Saya dikeroyok rekan-rekan guru dalam satu WAG lantaran membagikan pesan seperti judul artikel ini.
Macam-macamlah. Ada yang mau nyate -- yah, tinggal cegat abang tukang sate, kan. Ada yang mau nyolong susu sapi jantanku -- ada rekan guru yang percaya sapi jantan punya air susu. Ada pula yang ..., ah, sudahlah.
Perasaan, kalau saja kejadiannya bukan di WAG, tapi luring, saya sudah pasti terbaring koma di rumah sakit -- atau di rumah, sakit. Sambil di media daring dan medsos viral berita "Seorang Lansia Dianiaya Sekelompok Guru Sampai Koma".
Lalu akan viral pula tagar #SaveLansia dan #TangkapGuru.
Wah wah wah. Negeri ini memang absurd. Yang gak masuk akal terjadi dan, sebaliknya, yang masuk akal gak terjadi.
Saya sebenarnya membagikan pesan itu sebagai respon pada seorang rekan guru yang membagikan artikel "Pengalaman adalah Guru yang Berharga" (cari sendiri di Kompasiana).
Nah, itu dia pemicu tanya.
Kalau pengalaman adalah guru yang berharga, apakah (menjadi) guru itu pengalaman yang dihargai?

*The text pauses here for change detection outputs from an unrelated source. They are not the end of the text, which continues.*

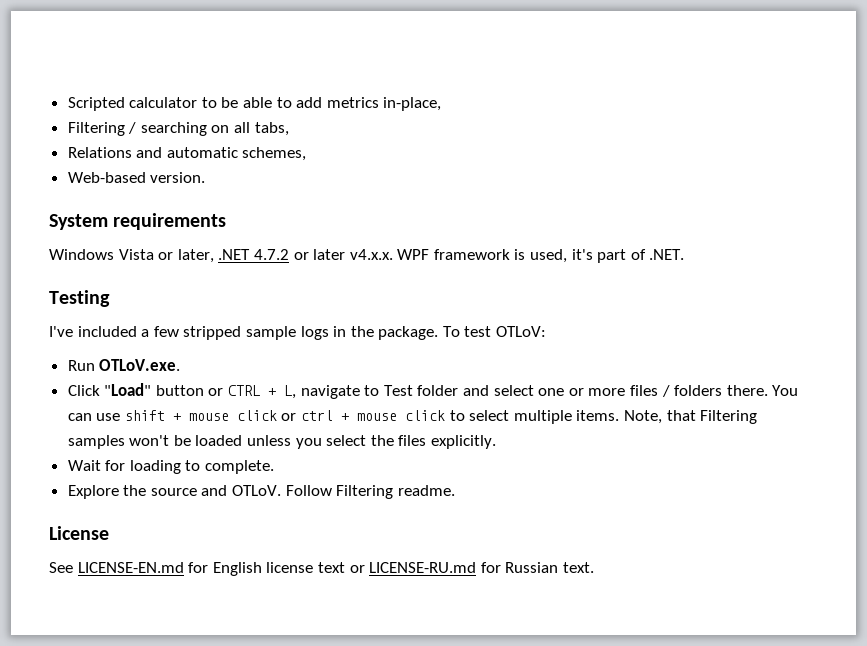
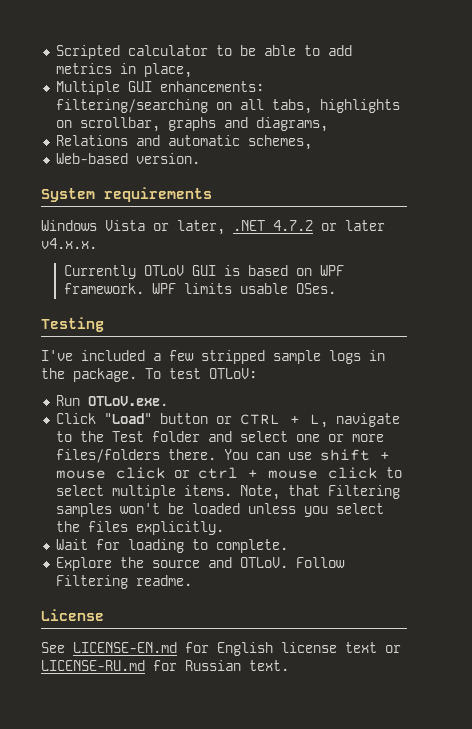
- Scripted calculator to be able to add metrics in-place,
- Filtering / searching on all tabs,
+ Scripted calculator to be able to add metrics in place,
+ Multiple GUI enhancements: filtering/searching on all tabs, highlights on scrollbar, graphs and diagrams,
- Windows Vista or later, .NET 4.7.2 or later v4.x.x. WPF framework is used, it's part of .NET.
+ Windows Vista or later, .NET 4.7.2 or later v4.x.x.
+ Currently OTLoV GUI is based on WPF framework. WPF limits usable OSes.
- Click "Load" button or CTRL + L, navigate to Test folder and select one or more files / folders there.
+ Click "Load" button or CTRL + L, navigate to the Test folder and select one or more files/folders there.

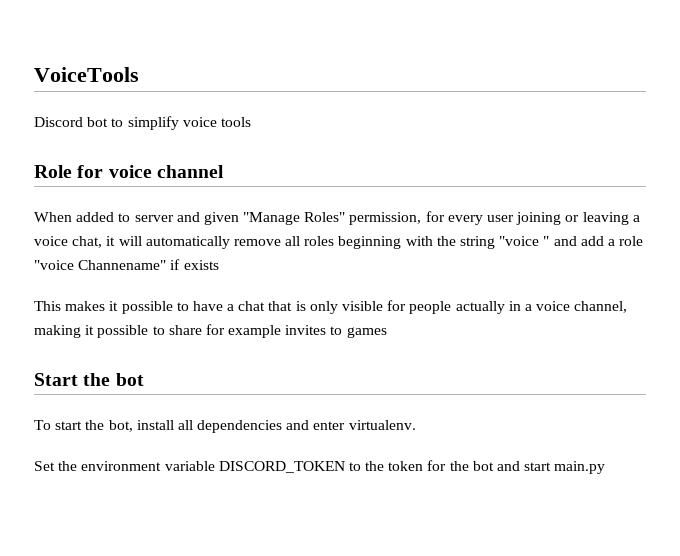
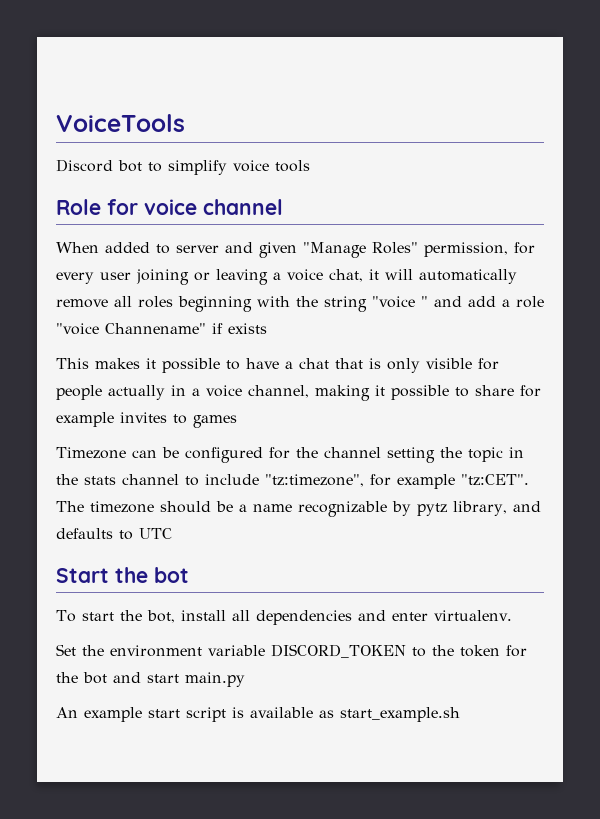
+ Timezone can be configured for the channel setting the topic in the stats channel to include "tz:timezone", for example "tz:CET". The timezone should be a name recognizable by pytz library, and defaults to UTC
+ An example start script is available as start_example.sh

Sebenarnya saya ingin mendapat respon berdasar pengalaman rekan-rekan guru. Apakah mereka merasa dihargai oleh para stakeholder? Murid, orangtua murid, dan pemerintah?
Sebab saya pernah beberapa kali membaca berita guru dianiaya muridnya. Juga, berita guru dianiaya orangtua muridnya. Belum lagi berita guru dipersekusi atau dibully.